Welder training programs are available at several Erbie AR area vocational schools. Becoming a welder is a popular choice because the basic training necessary to start earning a living can be completed in just a few weeks. People that enjoy building things, have steady hands, and pay attention to details make good welders. Welders can earn their living based on their skills and location. Welders are some of the few skilled tradesmen that can earn as much money as other very respectable professions. The amount you earn depends largely on the skills you have mastered and your willingness to work in isolated areas and under difficult conditions. Skilled welders can find work all over the world and many travel extensively. A wide range of industries including ship building, pipelines, railways, and commercial construction all employ a large number of welders. Welding often involves working in confined spaces, carrying heavy tools and requires good physical fitness. Safety is very important in every type of welding job. Most training programs of industrial welding require students to have a high school diploma, GED or equivalent education, or experience. High school classes in metalwork and welding are a good foundation for entering a welder training program.
There are several different welding school programs to choose from. Basic industrial welding techniques can be learned in as little as a few weeks, while comprehensive welding diploma courses can take from 4-9 months. A 2-year associate degree, called an Associate of Applied Science (A.A.S.) in welding technology will prepare you for work in the welding and metal fabrication industries. Associate degrees require additional general education courses like writing, speaking, math, and social sciences. In addition to having basic welding skills and a strong understanding of the science and theory of welding, associate degree holders can pursue professions in welding industry management, equipment and supply sales, and vocational schools. Welders can also enter the field as apprentices and learn while working. Apprentice welders may work for relatively low wages for many years before gaining enough experience to become fully certified. In many cases welders will secure work after receiving basic training and then return from time to time to complete their instruction in additional processes and specialized applications. Becoming a certified journeyman welder can take from 4-15 years.

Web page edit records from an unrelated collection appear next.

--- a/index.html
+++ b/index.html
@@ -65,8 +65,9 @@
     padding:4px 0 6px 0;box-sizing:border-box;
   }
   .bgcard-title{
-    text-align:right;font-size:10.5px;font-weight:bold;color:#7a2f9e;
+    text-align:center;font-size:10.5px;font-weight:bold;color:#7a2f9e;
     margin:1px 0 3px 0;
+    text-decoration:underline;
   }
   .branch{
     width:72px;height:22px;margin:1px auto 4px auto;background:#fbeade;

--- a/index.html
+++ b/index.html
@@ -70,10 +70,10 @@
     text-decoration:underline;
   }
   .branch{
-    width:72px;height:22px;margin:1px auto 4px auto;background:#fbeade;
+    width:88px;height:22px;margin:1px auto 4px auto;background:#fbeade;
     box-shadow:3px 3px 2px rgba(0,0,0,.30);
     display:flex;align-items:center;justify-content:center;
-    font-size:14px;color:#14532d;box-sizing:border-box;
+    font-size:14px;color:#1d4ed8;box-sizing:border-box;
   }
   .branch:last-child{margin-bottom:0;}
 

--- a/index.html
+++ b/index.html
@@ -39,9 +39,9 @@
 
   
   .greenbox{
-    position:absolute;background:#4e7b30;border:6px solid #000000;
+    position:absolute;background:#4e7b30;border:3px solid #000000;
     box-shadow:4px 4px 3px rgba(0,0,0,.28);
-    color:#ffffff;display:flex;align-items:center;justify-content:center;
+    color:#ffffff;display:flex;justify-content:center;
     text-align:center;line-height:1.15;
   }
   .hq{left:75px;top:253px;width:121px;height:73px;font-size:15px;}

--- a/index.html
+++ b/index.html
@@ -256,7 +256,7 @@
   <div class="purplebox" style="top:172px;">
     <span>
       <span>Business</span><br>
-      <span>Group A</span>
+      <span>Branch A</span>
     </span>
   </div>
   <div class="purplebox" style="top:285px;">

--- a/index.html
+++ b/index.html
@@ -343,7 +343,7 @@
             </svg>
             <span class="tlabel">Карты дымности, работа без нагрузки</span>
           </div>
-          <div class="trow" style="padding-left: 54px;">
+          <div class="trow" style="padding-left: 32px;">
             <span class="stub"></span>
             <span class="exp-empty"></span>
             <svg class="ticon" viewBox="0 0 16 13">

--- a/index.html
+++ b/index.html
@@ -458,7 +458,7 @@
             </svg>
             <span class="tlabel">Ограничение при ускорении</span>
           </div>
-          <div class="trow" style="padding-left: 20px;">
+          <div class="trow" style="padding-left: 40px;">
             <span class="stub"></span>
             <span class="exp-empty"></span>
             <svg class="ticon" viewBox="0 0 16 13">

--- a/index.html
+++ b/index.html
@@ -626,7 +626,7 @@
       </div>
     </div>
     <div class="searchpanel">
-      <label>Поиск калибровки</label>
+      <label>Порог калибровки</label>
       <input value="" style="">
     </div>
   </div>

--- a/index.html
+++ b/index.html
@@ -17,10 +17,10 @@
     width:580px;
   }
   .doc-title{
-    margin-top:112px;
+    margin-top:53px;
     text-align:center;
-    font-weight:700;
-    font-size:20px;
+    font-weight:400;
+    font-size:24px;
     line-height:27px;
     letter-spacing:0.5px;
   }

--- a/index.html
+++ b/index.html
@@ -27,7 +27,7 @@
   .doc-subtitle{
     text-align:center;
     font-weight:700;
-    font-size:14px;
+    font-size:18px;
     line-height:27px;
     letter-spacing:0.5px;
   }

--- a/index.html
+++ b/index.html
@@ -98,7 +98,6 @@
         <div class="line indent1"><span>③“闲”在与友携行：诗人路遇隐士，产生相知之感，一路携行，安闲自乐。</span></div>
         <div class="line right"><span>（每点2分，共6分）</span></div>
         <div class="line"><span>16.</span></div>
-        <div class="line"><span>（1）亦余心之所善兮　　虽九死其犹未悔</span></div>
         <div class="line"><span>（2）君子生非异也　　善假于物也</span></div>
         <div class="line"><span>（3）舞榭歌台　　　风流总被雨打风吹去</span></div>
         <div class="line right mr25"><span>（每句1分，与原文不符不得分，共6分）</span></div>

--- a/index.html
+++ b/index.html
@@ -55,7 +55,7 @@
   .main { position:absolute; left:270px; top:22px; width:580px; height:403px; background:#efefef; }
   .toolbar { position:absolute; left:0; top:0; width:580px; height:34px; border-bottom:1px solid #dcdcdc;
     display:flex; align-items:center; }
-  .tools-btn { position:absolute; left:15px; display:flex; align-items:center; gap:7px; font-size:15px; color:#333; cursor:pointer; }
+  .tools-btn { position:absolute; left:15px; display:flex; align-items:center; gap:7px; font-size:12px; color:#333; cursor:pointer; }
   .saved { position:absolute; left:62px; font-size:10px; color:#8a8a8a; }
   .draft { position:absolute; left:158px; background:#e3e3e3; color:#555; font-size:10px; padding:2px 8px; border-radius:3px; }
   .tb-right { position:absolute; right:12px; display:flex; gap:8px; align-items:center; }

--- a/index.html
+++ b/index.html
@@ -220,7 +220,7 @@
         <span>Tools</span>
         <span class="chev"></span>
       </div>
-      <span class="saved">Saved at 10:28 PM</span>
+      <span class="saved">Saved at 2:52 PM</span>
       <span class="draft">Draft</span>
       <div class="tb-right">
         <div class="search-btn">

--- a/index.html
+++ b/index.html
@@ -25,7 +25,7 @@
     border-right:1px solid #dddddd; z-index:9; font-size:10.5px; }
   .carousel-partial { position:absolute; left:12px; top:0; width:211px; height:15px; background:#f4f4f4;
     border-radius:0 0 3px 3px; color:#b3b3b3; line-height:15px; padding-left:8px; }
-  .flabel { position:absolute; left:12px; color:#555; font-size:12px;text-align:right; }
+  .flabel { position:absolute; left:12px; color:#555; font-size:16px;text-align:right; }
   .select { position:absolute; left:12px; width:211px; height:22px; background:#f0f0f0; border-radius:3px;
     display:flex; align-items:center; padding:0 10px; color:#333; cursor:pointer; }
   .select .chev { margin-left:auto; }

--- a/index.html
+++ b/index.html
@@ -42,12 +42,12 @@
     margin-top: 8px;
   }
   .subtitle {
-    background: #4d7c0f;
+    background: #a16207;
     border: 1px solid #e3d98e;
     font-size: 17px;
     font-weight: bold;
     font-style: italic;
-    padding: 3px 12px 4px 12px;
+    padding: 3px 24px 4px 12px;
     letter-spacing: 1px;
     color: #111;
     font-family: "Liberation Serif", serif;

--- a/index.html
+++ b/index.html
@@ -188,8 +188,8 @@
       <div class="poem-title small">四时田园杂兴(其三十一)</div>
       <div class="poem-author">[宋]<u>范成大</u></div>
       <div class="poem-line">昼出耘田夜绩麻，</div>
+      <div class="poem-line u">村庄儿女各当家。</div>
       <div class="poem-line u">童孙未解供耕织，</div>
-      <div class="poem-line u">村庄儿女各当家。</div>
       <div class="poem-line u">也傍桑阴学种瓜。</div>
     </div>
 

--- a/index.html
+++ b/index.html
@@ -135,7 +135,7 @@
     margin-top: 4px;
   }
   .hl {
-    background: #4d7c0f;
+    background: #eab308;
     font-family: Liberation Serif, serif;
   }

Employers will look at your qualifications and experience first, but in many cases will also require you to pass a test specific to the work to be done. Certificates cover all four welding processes including mig, tig, flux core, and stick welding, also known as shielded metal arc welding(SMAW). Certificates have a code based on the shape of the metal piece, type of weld, and the position of the welder relative to the work, such as overhead or obstructed view.
Many specialized welders are able to earn a good income. One specialty that is becoming more common, particularly in pipeline and structural welding, is robotic welding machine operator. Welding inspectors are certified in the use of non-invasive methods, such as magnetic resonance, x-rays, and ultrasound to assess the strength and porosity of the weld.
Welders are in high demand in a number of major industries including shipbuilding, pipeline construction, aerospace, and automotive repair. The consistently high demand makes this one of the strong-paying jobs that does not require an advanced university degree. Not many jobs allow as much mobility and flexibility as professional welding, it could very well be the perfect career for you!